Besides the two things above, I was happy with the website structure and the color scheme. I chose a lighter and more sustainable approach to updating my website because I didn’t have time for a complete rebuild and redesign. If I compare it with home renovation, I left foundations, walls, and roof intact, replaced wiring and plumbing, and put a new coat of paint; it’s the same building, just better.
Modern CSS
The HTML of the new website is almost the same as the old one. It’s impressive how resilient and enduring HTML is. I wrote a short post about how I switched to another static website generator to render HTML, so I won’t repeat it here. Instead, I’ll focus on modern CSS.
I last touched front-end code professionally about five years ago, but I have continued to follow all advancements in HTML and CSS. I’m amazed and excited by how far the community and browsers have come. But then I look at floats and clearfixes in my codebase, and I cringe. It was time to modernize.
I used all of these for the first time:
rem
unitscalc()
function- flexbox layout
- grid layout
text-decoration-*
andtext-underline-*
declarations for link styling- custom properties (CSS variables)
- variable fonts
- CSS filters
hsl()
andhsla()
color functions- (I was close to using
:has
, but Firefox support is still not there)

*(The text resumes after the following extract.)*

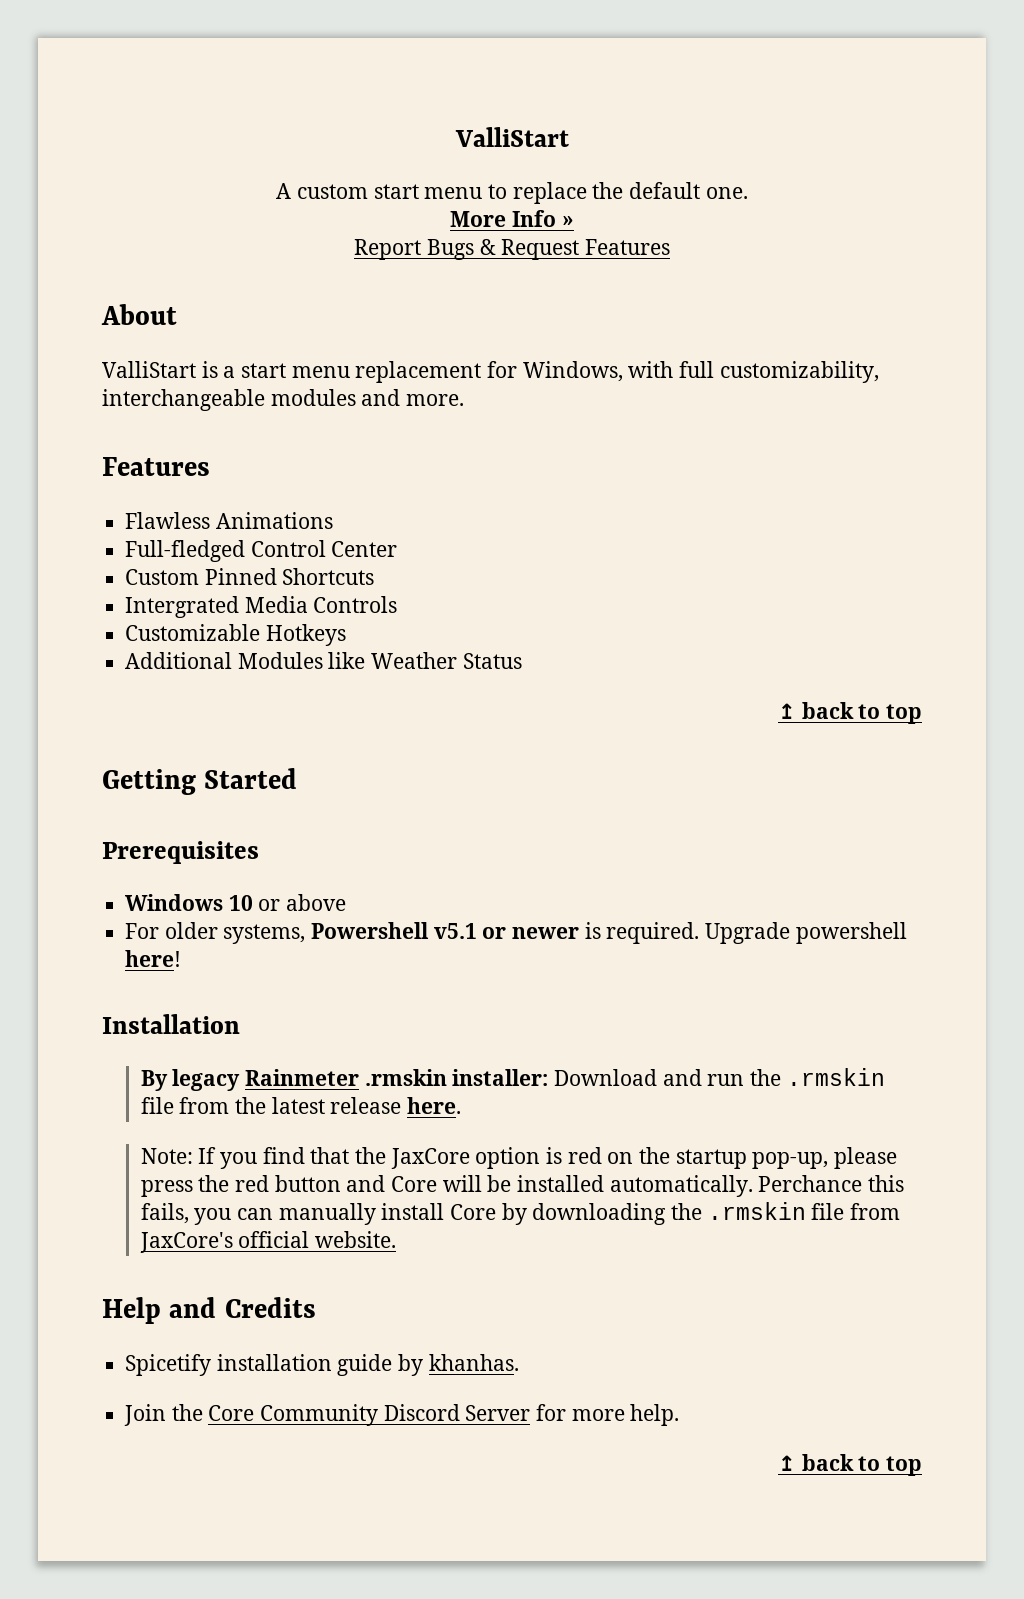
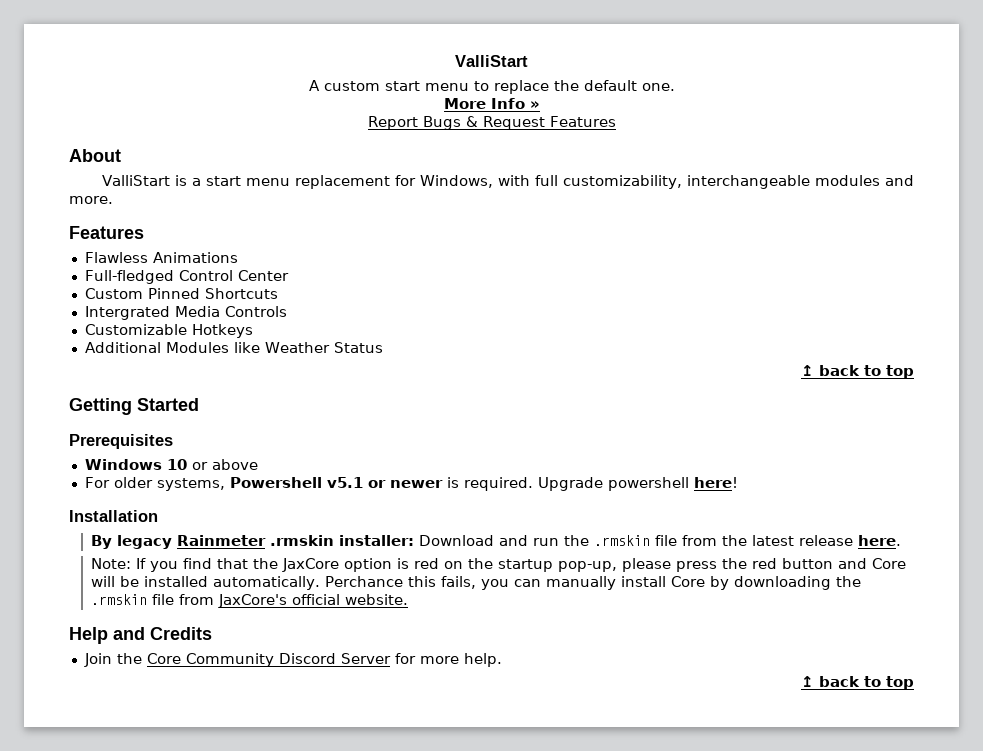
[125,1354,519,1376] // Spicetify installation guide by khanhas. -> (212, 633) none

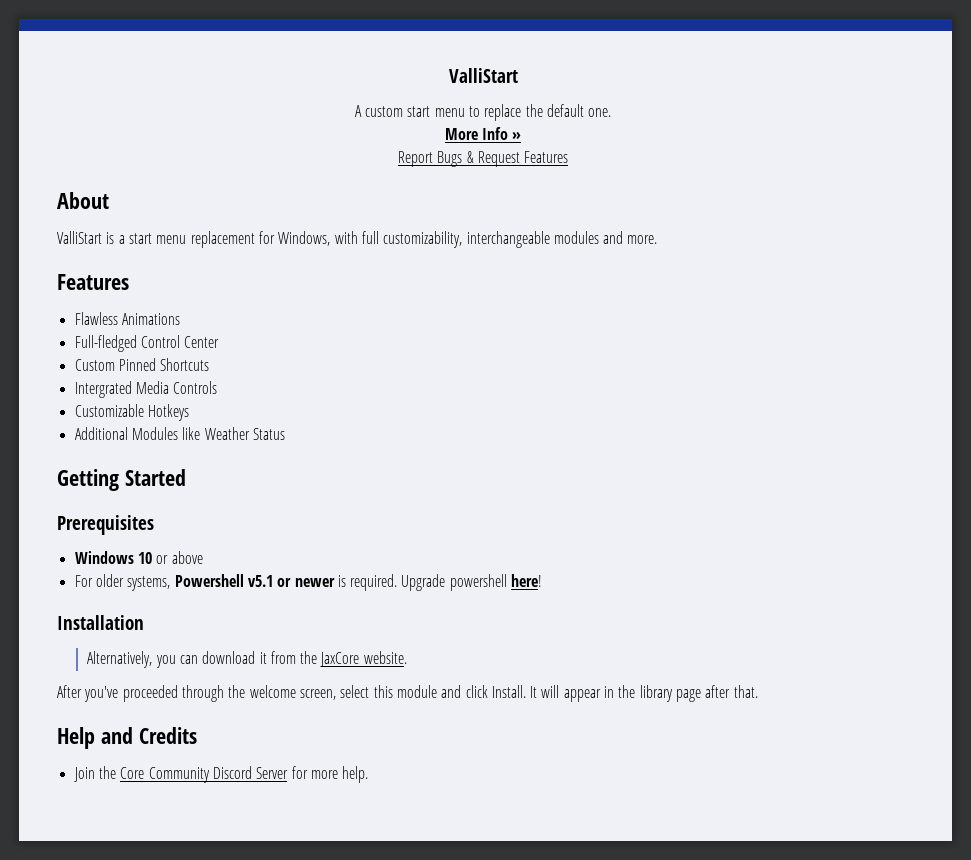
[801,365,914,379] // ↥ back to top -> (285, 434) none
[91,535,902,549] [91,558,907,572] [91,576,862,590] [91,594,409,608] By legacy Rainmeter .rmskin installer: Download and run the .rmskin file from the latest release here. // Note: If you find that the JaxCore option is red on the startup pop-up, please press the red button and Core will be installed automatically. Perchance this fails, you can manually install Core by downloading the .rmskin file from JaxCore's official website. -> [87,651,407,668] [57,685,758,702] Alternatively, you can download it from the JaxCore website. // After you've proceeded through the welcome screen, select this module and click Install. It will appear in the library page after that.
[801,676,914,690] // ↥ back to top -> (369, 774) none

The result? I recreated the same layout with more readable and maintainable code, reduced total CSS by a quarter, and removed all JavaScript I used exclusively for CSS polyfills.
I particularly love this example. I have a white-on-dark gray illustration of a wizard’s hat on my homepage. When designing the light theme, I wanted to use the same image file because it takes time and bandwidth to load another one, and I might need to update the new image if I slightly change my off-white background. The problem is solved in two lines of CSS:
#homepage-image {
filter: contrast(2) invert(100%);
mix-blend-mode: multiply;
}
How amazing is that?!
What’s next?
When I bought this domain and had only one HTML page as an index of links to other places, I had this sentence in there:
This website will always be, like human character, in development.
That is going to continue to be true in the future too. So in that spirit, I’m preparing an extension of one website section. If everything goes according to plan, I should have it ready in November. I think most of the people who regularly visit my website will like it.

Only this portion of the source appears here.